Skip to main content

Catatan Perjalanan : Menelusuri Bayah (3)


Waktu sudah menunjukkan pukul delapan malam ketika kami sampai di terminal Baranangsiang. Setelah sebelumnya mampir dulu di Masjid yang berjarak sekitar dua ratus meter dari terminal. Nampaknya kali ini personel perjalanan, mungkin terlalu berlebihan jika saya sebut ekspedisi sehingga sebut saja perjalanan, hampir pasti bertambah menjadi empat orang. Beberapa saat yang lalu Agus sudah mengkonfirmasi temannya yang bakal bergabung sudah berada di Bogor sedang dalam perjalanan menuju terminal Baranangsiang.

Di terminal bis dengan tujuan Pelabuhan Ratu ternyata hanya tinggal 3 saja. Bis yang berada di barisan terdepan bahkan sudah berancang-ancang hendak berangkat. Kami nanti bakal naik bis terakhir.

Bis terakhir dengan tujuan Pelabuhan Ratu berangkat pukul sembilan malam. Tapi bagi calon penumpang harus berhati-hati juga. Sebelumnya harus memastikan apakah bis terakhir tersebut diberangkatkan atau tidak. Bis tersebut biasanya hanya akan berangkat jika jumlah penumpang yang naik mereka anggap memadai.

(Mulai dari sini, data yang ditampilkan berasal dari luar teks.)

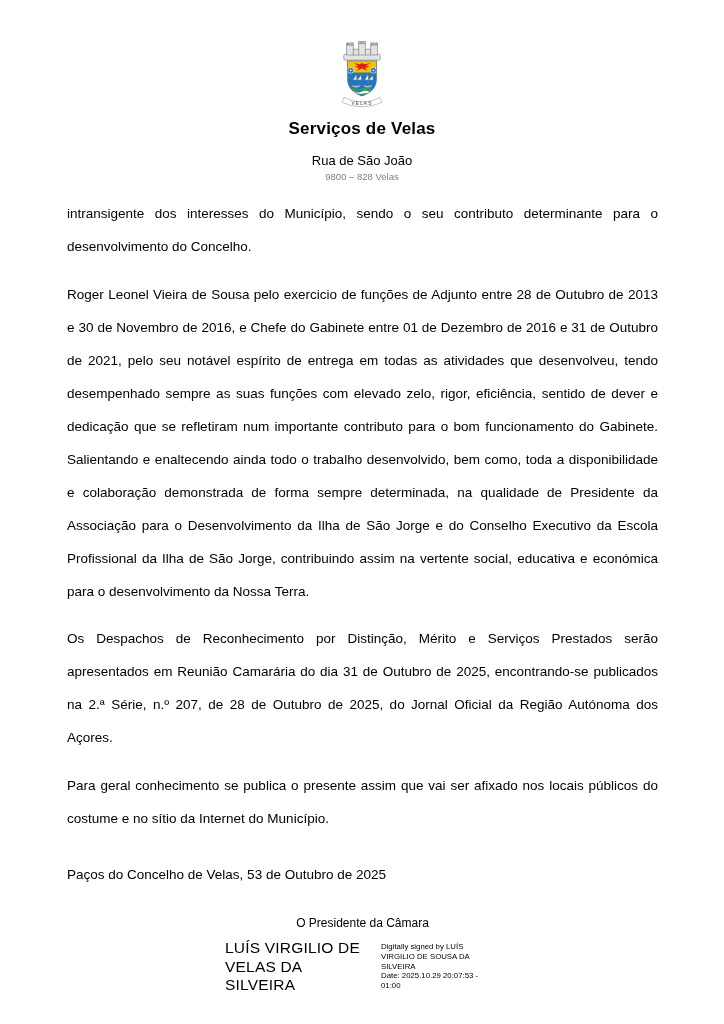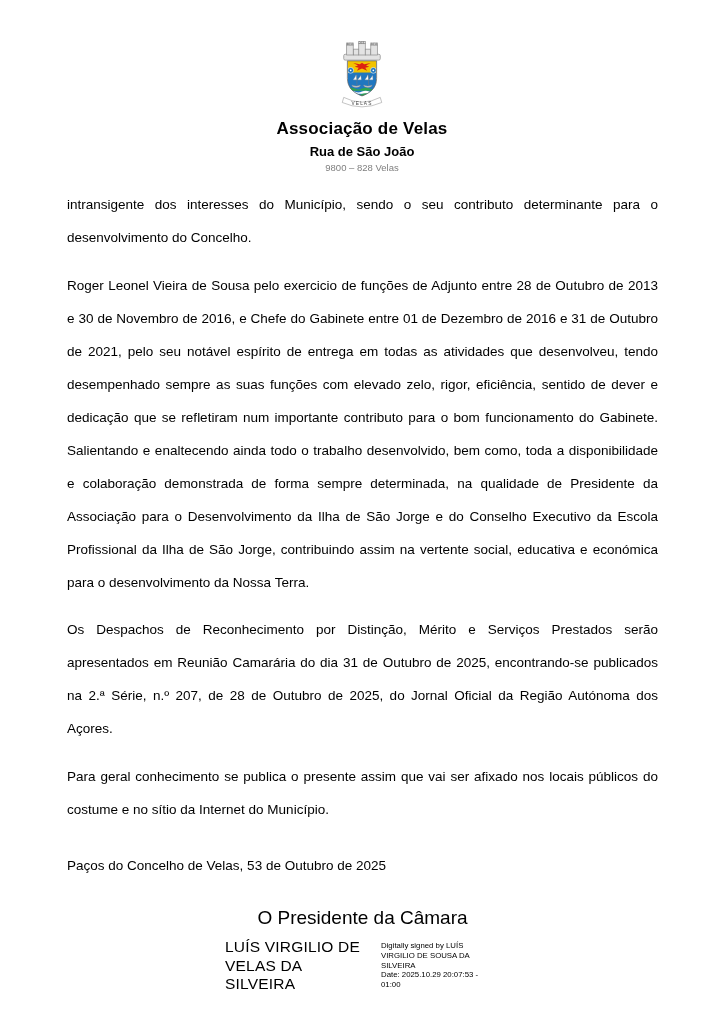--- a/index.html
+++ b/index.html
@@ -5,27 +5,27 @@
   html,body{margin:0;padding:0;background:#e9e9e9;}
   .page{
     width:724px;height:1024px;position:relative;margin:0 auto;
     background:#ffffff;overflow:hidden;
     font-family:"Liberation Sans","DejaVu Sans",sans-serif;color:#000;
   }
   
   .header{text-align:center;padding-top:36px;}
   .crest{display:inline-block;line-height:0;}
   .muni-name{font-size:17px;font-weight:bold;letter-spacing:.2px;margin-top:3px;}
-  .muni-addr{font-size:13px;font-weight:bold;margin-top:5px;}
+  .muni-addr{font-size:13px;font-weight:normal;margin-top:14px;}
   .muni-postal{font-size:9.5px;color:#7f7f7f;margin-top:3px;}
   
   .content{padding:15px 66px 0 67px;font-size:13.5px;}
   .body-par{text-align:justify;line-height:33px;margin:0 0 14.5px 0;}
   .dateline{line-height:25.8px;margin:27px 0 0 0;}
-  .president{text-align:center;margin-top:29px;font-size:19px;}
+  .president{text-align:center;margin-top:29px;font-size:12px;}
   
   .sig-row{display:flex;align-items:flex-start;margin:9px 0 0 158px;}
   .sig-name{font-size:15.5px;line-height:18.5px;white-space:pre-line;width:148px;letter-spacing:.2px;}
   .sig-details{font-size:7.8px;line-height:9.7px;white-space:pre-line;padding-top:3px;margin-left:8px;}
   
   .footer{position:absolute;left:0;right:0;bottom:0;height:85px;}
   .footer-rule{position:absolute;top:0;left:85px;right:64px;border-top:2.5px solid #95b3d7;}
   .footer-text{position:absolute;top:12px;left:0;right:0;text-align:center;
     font-size:9px;line-height:13.5px;color:#404040;}
   .footer-text a{color:#0563c1;text-decoration:underline;}
@@ -90,21 +90,21 @@
           <path d="M25,72 q5,-2.5 10,0 t10,0 t10,0 t10,0 V75 H25 Z" fill="#2da44e"></path>
           <path d="M25,76 q5,-2.5 10,0 t10,0 t10,0 t10,0 V79 H25 Z" fill="#ffffff"></path>
           <path d="M25,79.5 q5,-2.5 10,0 t10,0 t10,0 t10,0 V83 H25 Z" fill="#2da44e"></path>
         </g>
         <path d="M25,34 H65 V58 C65,70 57,78 45,82 C33,78 25,70 25,58 Z" fill="none" stroke="#666" stroke-width="1"></path>
 
         <path d="M20,84 q25,13 50,0 l2,7 q-27,12 -54,0 z" fill="#ffffff" stroke="#9a9a9a" stroke-width=".8"></path>
         <text x="45" y="94.5" text-anchor="middle" font-size="6.5" letter-spacing="1.5" fill="#444" font-family="Liberation Sans, sans-serif">VELAS</text>
       </svg>
     </span>
-    <div class="muni-name">Associação de Velas</div>
+    <div class="muni-name">Serviços de Velas</div>
     <div class="muni-addr">Rua de São João</div>
     <div class="muni-postal">9800 – 828 Velas</div>
   </div>
 
   <div class="content">
     <p class="body-par">intransigente dos interesses do Município, sendo o seu contributo determinante para o desenvolvimento do Concelho.</p>
     <p class="body-par">Roger Leonel Vieira de Sousa pelo exercicio de funções de Adjunto entre 28 de Outubro de 2013 e 30 de Novembro de 2016, e Chefe do Gabinete entre 01 de Dezembro de 2016 e 31 de Outubro de 2021, pelo seu notável espírito de entrega em todas as atividades que desenvolveu, tendo desempenhado sempre as suas funções com elevado zelo, rigor, eficiência, sentido de dever e dedicação que se refletiram num importante contributo para o bom funcionamento do Gabinete. Salientando e enaltecendo ainda todo o trabalho desenvolvido, bem como, toda a disponibilidade e colaboração demonstrada de forma sempre determinada, na qualidade de Presidente da Associação para o Desenvolvimento da Ilha de São Jorge e do Conselho Executivo da Escola Profissional da Ilha de São Jorge, contribuindo assim na vertente social, educativa e económica para o desenvolvimento da Nossa Terra.</p>
     <p class="body-par">Os Despachos de Reconhecimento por Distinção, Mérito e Serviços Prestados serão apresentados em Reunião Camarária do dia 31 de Outubro de 2025, encontrando-se publicados na 2.ª Série, n.º 207, de 28 de Outubro de 2025, do Jornal Oficial da Região Autónoma dos Açores.</p>
     <p class="body-par">Para geral conhecimento se publica o presente assim que vai ser afixado nos locais públicos do costume e no sítio da Internet do Município.</p>
 

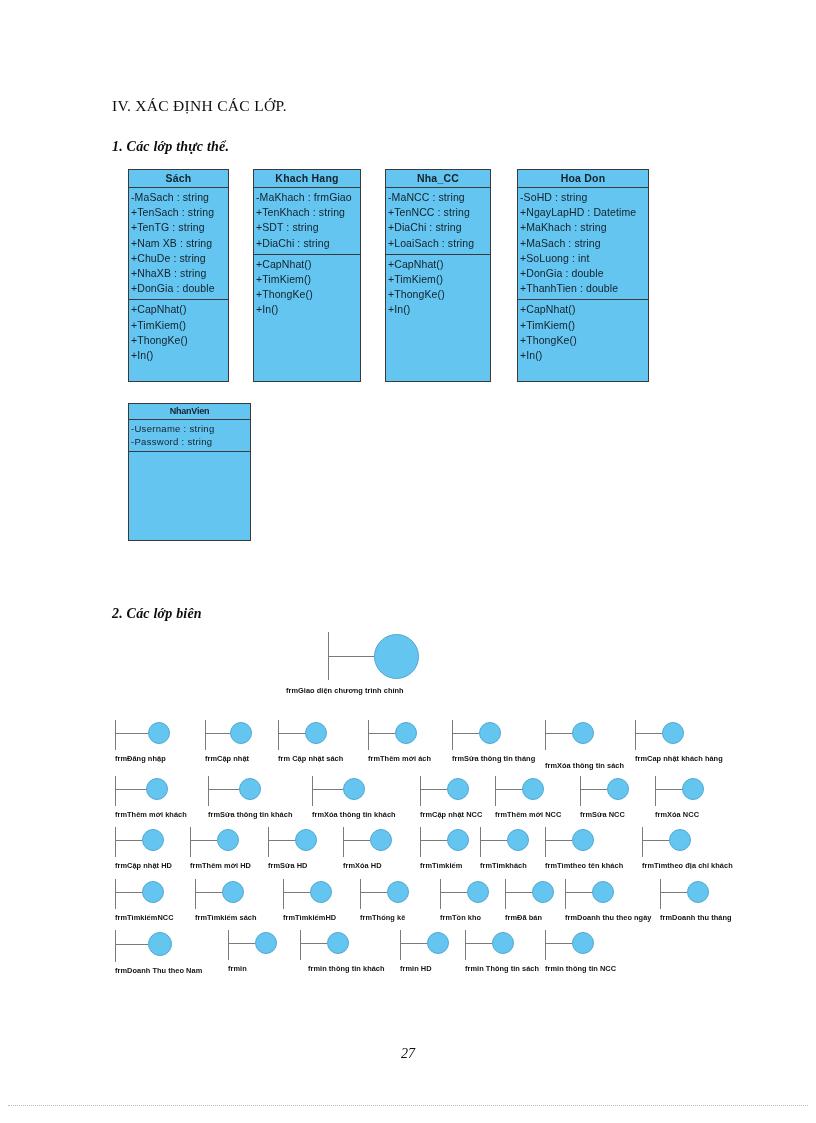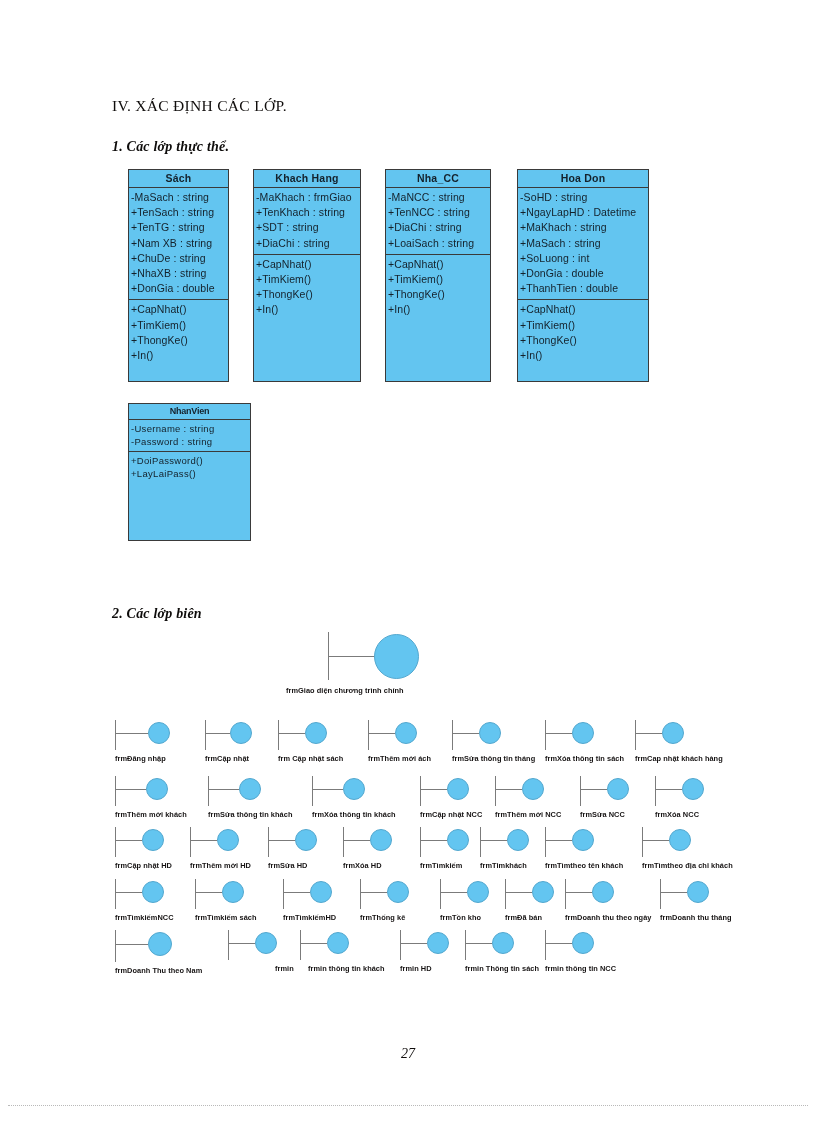--- a/index.html
+++ b/index.html
@@ -233,24 +233,20 @@
         <div class="row">+In()</div>
       </div>
   </div>
 
   <div class="uml-class" id="class-nhanvien">
     <div class="uml-title">NhanVien</div>
     <div class="uml-compartment with-rule">
         <div class="row">-Username : string</div>
         <div class="row">-Password : string</div>
       </div>
-    <div class="uml-compartment">
-        <div class="row">+DoiPassword()</div>
-        <div class="row">+LayLaiPass()</div>
-      </div>
   </div>
 
   <div class="boundary" id="b-main" style="left:328px; top:632px;">
     <div class="glyph">
       <div class="bar"></div>
       <div class="stem"></div>
       <div class="ball"></div>
     </div>
     <div class="caption">frmGiao diện chương trình chính</div>
   </div>
@@ -295,21 +291,21 @@
           <div class="ball" style="width: 22px; height: 22px; left: 27px; top: 2px;"></div>
         </div>
         <div class="caption" style="top: 34px;">frmSửa thông tin tháng</div>
       </div>
       <div class="boundary" style="left: 545px; top: 720px;">
         <div class="glyph">
           <div class="bar" style="height: 30px; top: 0px;"></div>
           <div class="stem" style="width: 26px; top: 13px;"></div>
           <div class="ball" style="width: 22px; height: 22px; left: 27px; top: 2px;"></div>
         </div>
-        <div class="caption" style="top: 34px;">frmXóa thông tin sách</div>
+        <div class="caption" style="top: 41px;">frmXóa thông tin sách</div>
       </div>
       <div class="boundary" style="left: 635px; top: 720px;">
         <div class="glyph">
           <div class="bar" style="height: 30px; top: 0px;"></div>
           <div class="stem" style="width: 26px; top: 13px;"></div>
           <div class="ball" style="width: 22px; height: 22px; left: 27px; top: 2px;"></div>
         </div>
         <div class="caption" style="top: 34px;">frmCap nhật khách hàng</div>
       </div>
       <div class="boundary" style="left: 115px; top: 776px;">
@@ -503,21 +499,21 @@
           <div class="ball" style="width: 24px; height: 24px; left: 33px; top: 2px;"></div>
         </div>
         <div class="caption" style="top: 36px;">frmDoanh Thu theo Nam</div>
       </div>
       <div class="boundary" style="left: 228px; top: 930px;">
         <div class="glyph">
           <div class="bar" style="height: 30px; top: 0px;"></div>
           <div class="stem" style="width: 26px; top: 13px;"></div>
           <div class="ball" style="width: 22px; height: 22px; left: 27px; top: 2px;"></div>
         </div>
-        <div class="caption" style="top: 34px; margin-left: 47px;">frmin</div>
+        <div class="caption" style="top: 34px;">frmin</div>
       </div>
       <div class="boundary" style="left: 300px; top: 930px;">
         <div class="glyph">
           <div class="bar" style="height: 30px; top: 0px;"></div>
           <div class="stem" style="width: 26px; top: 13px;"></div>
           <div class="ball" style="width: 22px; height: 22px; left: 27px; top: 2px;"></div>
         </div>
         <div class="caption" style="top: 34px; padding-left: 8px;">frmin thông tin khách</div>
       </div>
       <div class="boundary" style="left: 400px; top: 930px;">

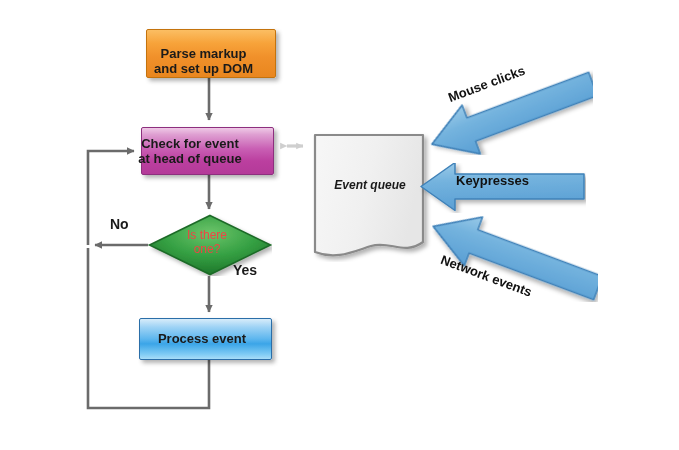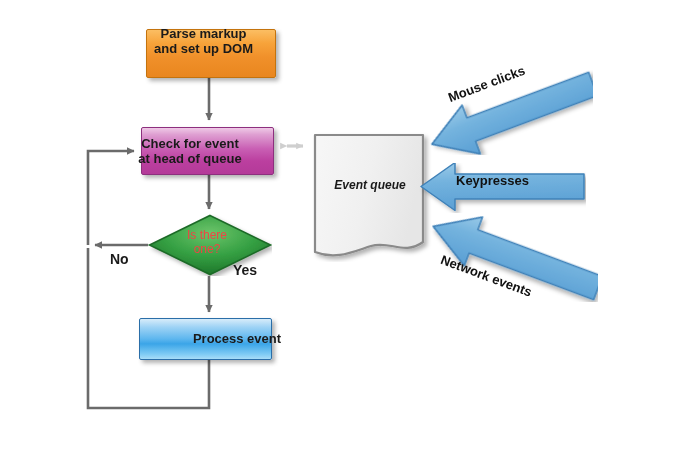--- a/index.html
+++ b/index.html
@@ -38,21 +38,21 @@
     border-radius: 2px;
     background: linear-gradient(to bottom,
         #fbbe63 0%,
         #f7a33a 28%,
         #f0902a 58%,
         #e9861f 100%);
     box-shadow: 3px 3px 4px rgba(0,0,0,0.30);
     box-sizing: border-box;
   }
   #parse-label {
-    left: 146px; top: 26px;
+    left: 146px; top: 46px;
     width: 115px;
     font-size: 13px;
   }
   
   #check-box {
     position: absolute;
     left: 141px; top: 127px;
     width: 133px; height: 48px;
     border: 1.6px solid #8d2f7e;
     border-radius: 2px;
@@ -97,29 +97,27 @@
         #3ba5e8 62%,
         #7fcbf4 88%,
         #a8ddf8 100%);
     box-shadow: 3px 3px 4px rgba(0,0,0,0.30);
     box-sizing: border-box;
   }
   #process-label {
     left: 139px; top: 331px;
     width: 126px;
     font-size: 13px;
-    padding-left: 35px;
   }
   
   #no-label {
     left: 110px; top: 216px;
     width: 44px;
     font-size: 14px;
     text-align: left;
-    margin-top: 35px;
   }
   #yes-label {
     left: 222px; top: 262px;
     width: 46px;
     font-size: 14px;
     text-align: center;
   }
   
   #queue-shape {
     position: absolute;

Tiga tahun lalu ada pengalaman menarik dari Opi, Agus dan beberapa orang teman. Waktu itu mereka melakukan perjalanan malam hari juga. Mereka naik bis terakhir namun karena hanya mereka penumpang bis pada waktu itu di tengah jalan bis berhenti tidak melanjutkan lagi perjalanan dan mereka dioper ke angkot kecil yang sudah ancang-ancang seperti nelayan yang hendak menyebar jala.

Tak lama setelah kedatangan kami di terminal orang yang kami nanti-nanti datang juga. Namanya Andi, rekan sekantor Agus. Baru pertama kali ini dia bergabung dengan kami. Kami sendiri adalah sekelompok orang yang memiliki hobi sama. Saya tidak menyebut komunitas karena jumlah kami mungkin tak lebih dari sepuluh orang. Terkadang kami menyebut diri kami fotografer sabtu minggu, penulis sabtu minggu dan lain-lain yang berbuntut sabtu minggu.

Aktifitas kami juga tidaklah rutin. Aktifitas ini bisa berlangsung jika ada yang bisa. Dan setiap kali jalan personelnya bisa berganti-ganti. Hal itu yang membuat saya mendapatkan rekan-rekan dan kenalan baru. Setiap kali jalan-jalan kami biasanya mencari sesuatu yang menarik untuk dipotret. Disamping semua tujuan tersebut kami punya slogan “foto bukanlah tujuan utama pengalaman dan kisah hidup adalah yang terpenting. Jika ternyata di lapangan mendapat foto bagus itu berarti bonus”. Tempat-tempat yang kami kunjungi juga masih berada di sekitar Jakarta. Hal ini menyesuaikan dengan ketersediaan waktu. Hanya lokasi-lokasi yang bisa dijangkau dalam waktu sabtu-minggu.

Untuk memastikan bis benar-benar berangkat jam sembilan malam Opi bertanya langsung pada awak bis. Setelah memastikan kami memutuskan untuk mampir di sebuah warung makan di dekat terminal. Selain itu kami harus membeli air mineral untuk persediaan selama menempuh perjalanan. Apalagi sesampainya nanti disana rencananya kami bakal menginap di masjid tak jauh dari terminal Pelabuhan Ratu.

Tak perlu berlama-lama kami makan dan membeli persediaan air mineral. Jam sembilan seperempat kami sudah kembali ke terminal dan langsung naik ke bis terakhir tujuan Pelabuhan Ratu. Ternyata selain kami berempat ada beberapa penumpang lain sudah ada di atas kendaraan. Jumlah penumpang yang cukup banyak membuat kami sedikit lega karena tidak kuatir bakal diturunkan di tengah jalan.

Menunggu beberapa saat bis akhirnya diberangkatkan. Jika lancar tidak sampai 3 jam kami sudah masuk kawasan Pelabuhan Ratu. Menggunakan kendaraan ini kami harus merogoh kocek Rp. 20.000,- untuk bis kelas ekonomi dan Rp. 27.500,- untuk bis AC.